Em São Paulo, o senador Aécio Neves projetou Geraldo Alckmin, governador de São Paulo, como pré-candidato tucano nas eleições presidenciais de 2018, dando a entender que não participará do pleito. A afirmação foi feita na noite desta quinta-feira (10) em evento do partido na capital paulista. 

Em discurso aos novos filiados do PSDB, o senador chamou Alckmin de "mais importante e respeitada liderança política das oposições neste país" e avisou que quem apostar na divisão do partido vai "errar e vai perder". A fala de Aécio rejeita a polêmica sobre disputas internas no partido entre ele e Alckmin em relação às próximas presidenciais. 

Segundo Aécio, o governador de São Paulo têm viajado o Brasil e deve intensificar suas visitas a outros estados a partir do próximo ano, quando sua agenda oficial permitir. Ao lado do senador, Alckmin não comentou o discurso de Aécio.

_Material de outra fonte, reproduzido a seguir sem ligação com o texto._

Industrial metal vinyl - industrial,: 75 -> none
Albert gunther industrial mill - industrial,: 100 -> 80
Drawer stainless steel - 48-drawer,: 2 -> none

Diante de um auditório lotado, Aécio criticou o governo de Dilma Rousseff e afirmou que o grupo político que hoje governa o país "estará dentro de pouco tempo alijado do poder".
Impeachment

Antes do início do evento, o governador de São Paulo defendeu o impeachment como instrumento constitucional. Para ele, a perda do grau de investimento do Brasil mostrou que a situação que já era ruim, se deteriorou ainda mais.

Alckmin defendeu a atitude da bancada do PSDB na Câmara, que lançou um movimento para colher assinaturas pró-impeachment. "Os deputados representam o sentimento da sociedade. Defendemos a investigação e, depois, que se cumpra a lei", afirmou. "O impeachment é constitucional."